Leave Me Alone

by Matthew Stollak on Wednesday, October 28, 2009

As the health care reform issue continues apace, the notion of a public option with an opt-out would have a significant impact on many employers' benefits packages.

In today's edition of The Hill, Sen. Jon Kyl "said he supports the idea of allowing states to decide whether to opt in to a publicly run health plan." "The GOP whip said he prefers letting states decide whether to join instead of their being put in automatically."

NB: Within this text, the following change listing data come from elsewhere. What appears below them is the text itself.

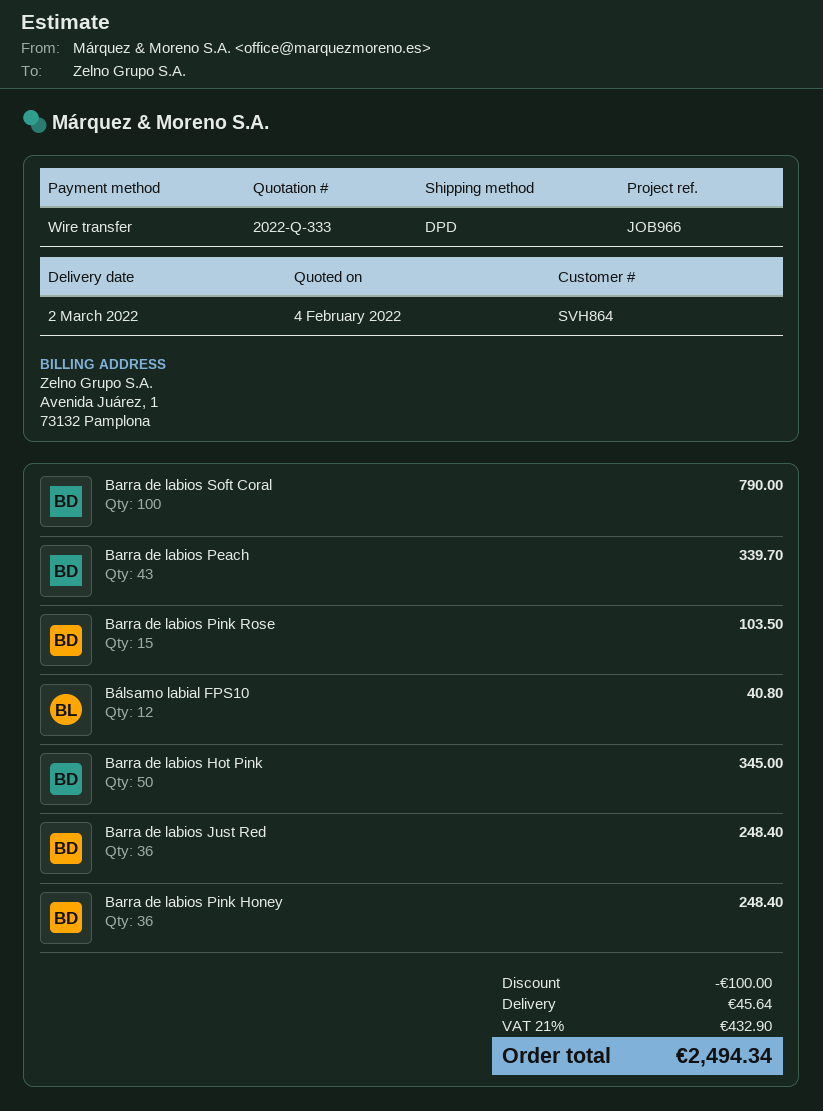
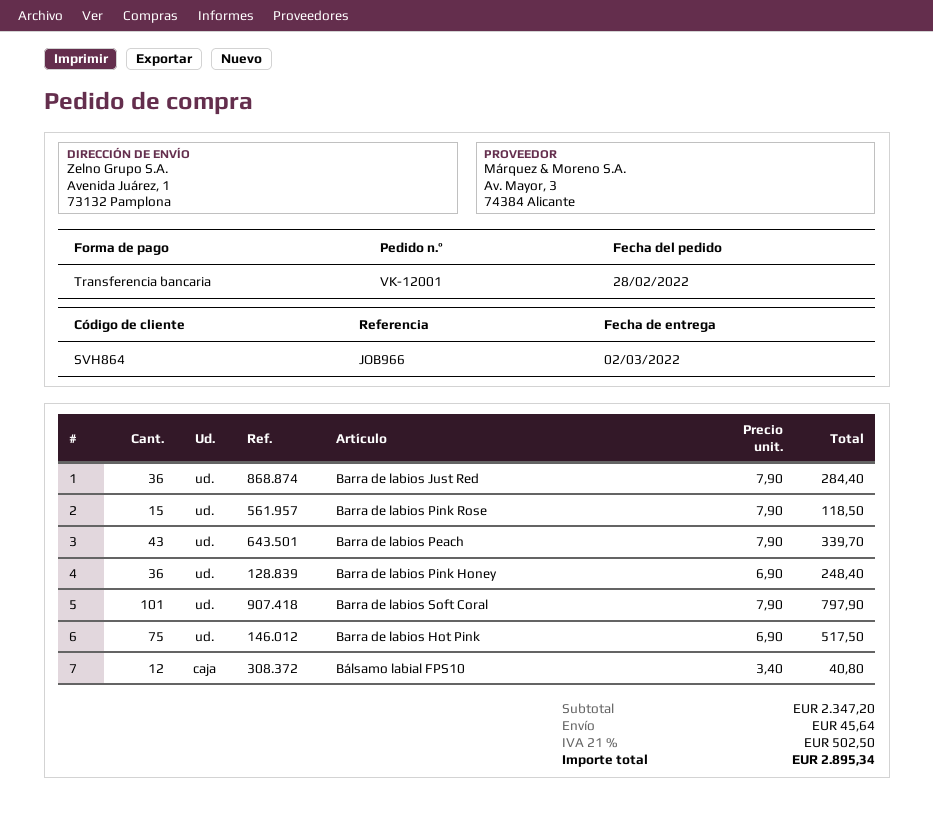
Barra de labios Soft Coral: 100 for 790.00 -> 101 for 797.90
Barra de labios Pink Rose: 15 for 103.50 -> 15 for 118.50
Barra de labios Hot Pink: 50 for 345.00 -> 75 for 517.50
Barra de labios Just Red: 36 for 248.40 -> 36 for 284.40
discount: 100.00 -> none
tax: 21% = 432.90 -> 21% = 502.50
total: 2494.34 -> 2895.34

The issue of an opt-in versus an opt-out brings to mind the recent book "Nudge" authored by Richard Thaler and Cass Sustein. In "Nudge," Thaler and Sustein discuss the notion of "choice architecture," the conditions under which choices are made. One example is 401(k) automatic enrollment for employees. By making enrollment in a 401(k) plan automatic, research found that greater retirement savings occurred than if employees simply opted-in.

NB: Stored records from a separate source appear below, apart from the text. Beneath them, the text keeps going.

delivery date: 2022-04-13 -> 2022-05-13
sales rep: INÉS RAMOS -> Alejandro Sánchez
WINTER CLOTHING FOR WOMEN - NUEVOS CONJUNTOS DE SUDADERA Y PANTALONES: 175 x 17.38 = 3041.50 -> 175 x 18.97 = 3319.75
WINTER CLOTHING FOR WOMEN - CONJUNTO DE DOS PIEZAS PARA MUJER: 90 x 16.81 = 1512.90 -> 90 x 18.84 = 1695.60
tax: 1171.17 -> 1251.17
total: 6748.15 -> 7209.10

In an interview at amazon.com, Thaler and Sustein discuss why people often make poor choices about complex issues:

There are three factors at work. First, people procrastinate, especially when a decision is hard. And having too many choices can create an information overload. Research shows that in many situations people will just delay making a choice altogether if they can (say by not joining their 401(k) plan), or will just take the easy way out by selecting the default option, or the one that is being suggested by a pushy salesman.

Second, our world has gotten a lot more complicated. Thirty years ago most mortgages were of the 30-year fixed-rate variety making them easy to compare. Now mortgages come in dozens of varieties, and even finance professors can have trouble figuring out which one is best. Since the cost of figuring out which one is best is so hard, an unscrupulous mortgage broker can easily push unsophisticated borrowers into taking a bad deal.

Third, although one might think that high stakes would make people pay more attention, instead it can just make people tense. In such situations some people react by curling into a ball and thinking, well, err, I'll do something else instead, like stare at the television or think about baseball. So, much of our lives is lived on auto-pilot, just because weighing complicated decisions is not so easy, and sometimes not so fun. Nudges can help ensure that even when we're on auto-pilot, or unwilling to make a hard choice, the deck is stacked in our favor.
Given this background, does have an opt-in option adequately address health care concerns? Behavioral economics suggests that such an option will likely cause health care to return to the status quo.